• _EXERCISE OBJECTIVE_
Every line in the records below between the one holding "Natural Gas Clevela: 3" and the one holding "total: 1792.62 -> 2318.29", inclusive, is to be set down exactly; all other lines are to be left out.
START MATERIAL FOR THIS EXERCISE
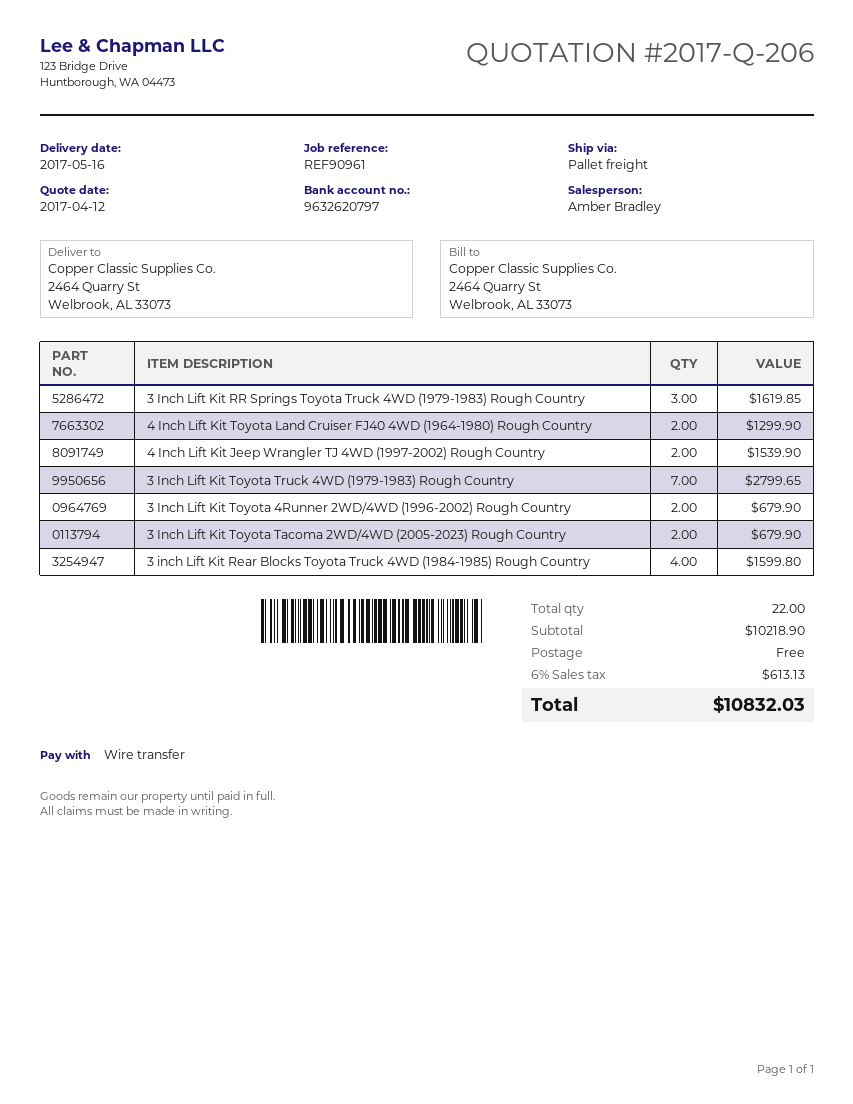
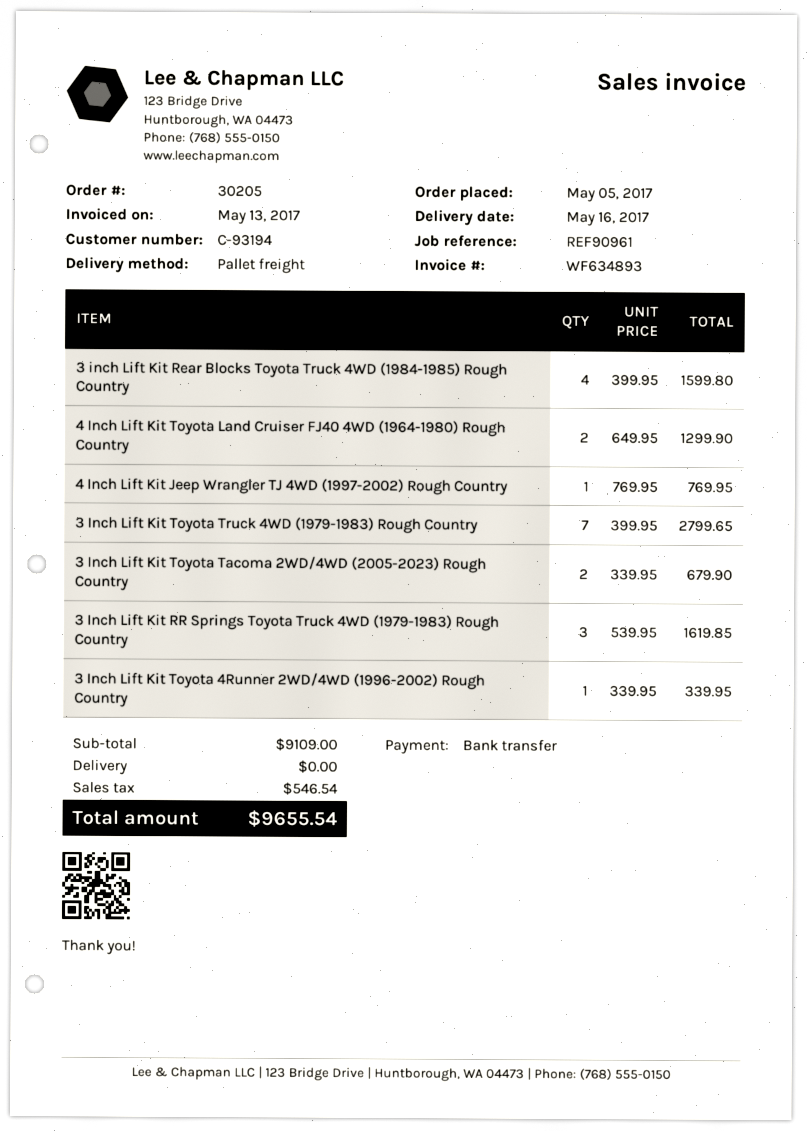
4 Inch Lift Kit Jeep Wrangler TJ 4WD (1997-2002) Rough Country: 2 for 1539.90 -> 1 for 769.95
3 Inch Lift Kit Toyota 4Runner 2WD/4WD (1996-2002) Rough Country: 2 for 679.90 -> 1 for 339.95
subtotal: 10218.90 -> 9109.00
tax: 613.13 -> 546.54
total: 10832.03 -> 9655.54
END MATERIAL FOR THIS EXERCISE
START MATERIAL FOR THIS EXERCISE
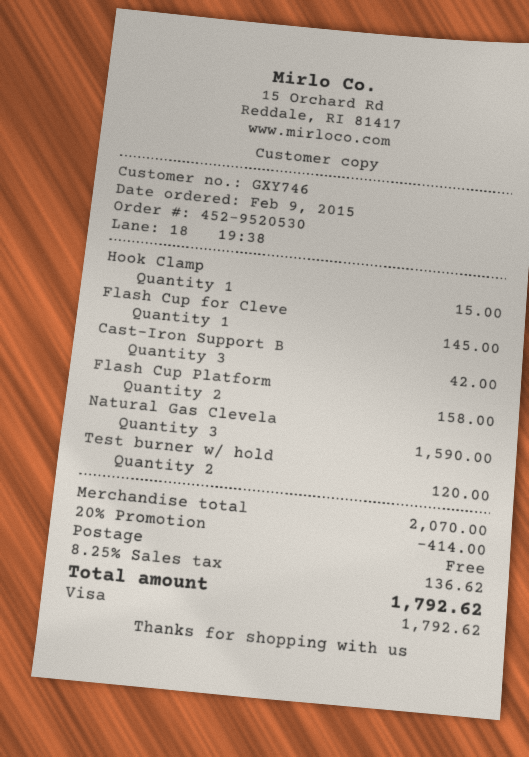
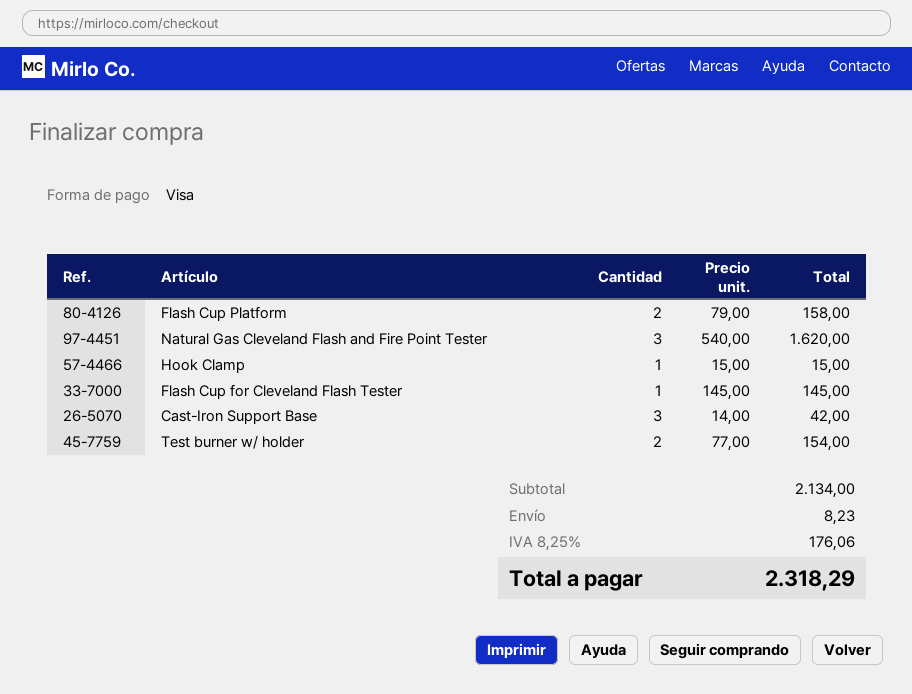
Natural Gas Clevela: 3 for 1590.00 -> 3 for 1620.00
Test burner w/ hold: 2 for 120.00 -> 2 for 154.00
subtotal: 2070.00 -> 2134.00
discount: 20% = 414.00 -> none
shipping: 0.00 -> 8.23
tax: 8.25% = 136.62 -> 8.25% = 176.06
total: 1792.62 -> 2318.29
END MATERIAL FOR THIS EXERCISE
• _TASK OUTPUT_
Natural Gas Clevela: 3 for 1590.00 -> 3 for 1620.00
Test burner w/ hold: 2 for 120.00 -> 2 for 154.00
subtotal: 2070.00 -> 2134.00
discount: 20% = 414.00 -> none
shipping: 0.00 -> 8.23
tax: 8.25% = 136.62 -> 8.25% = 176.06
total: 1792.62 -> 2318.29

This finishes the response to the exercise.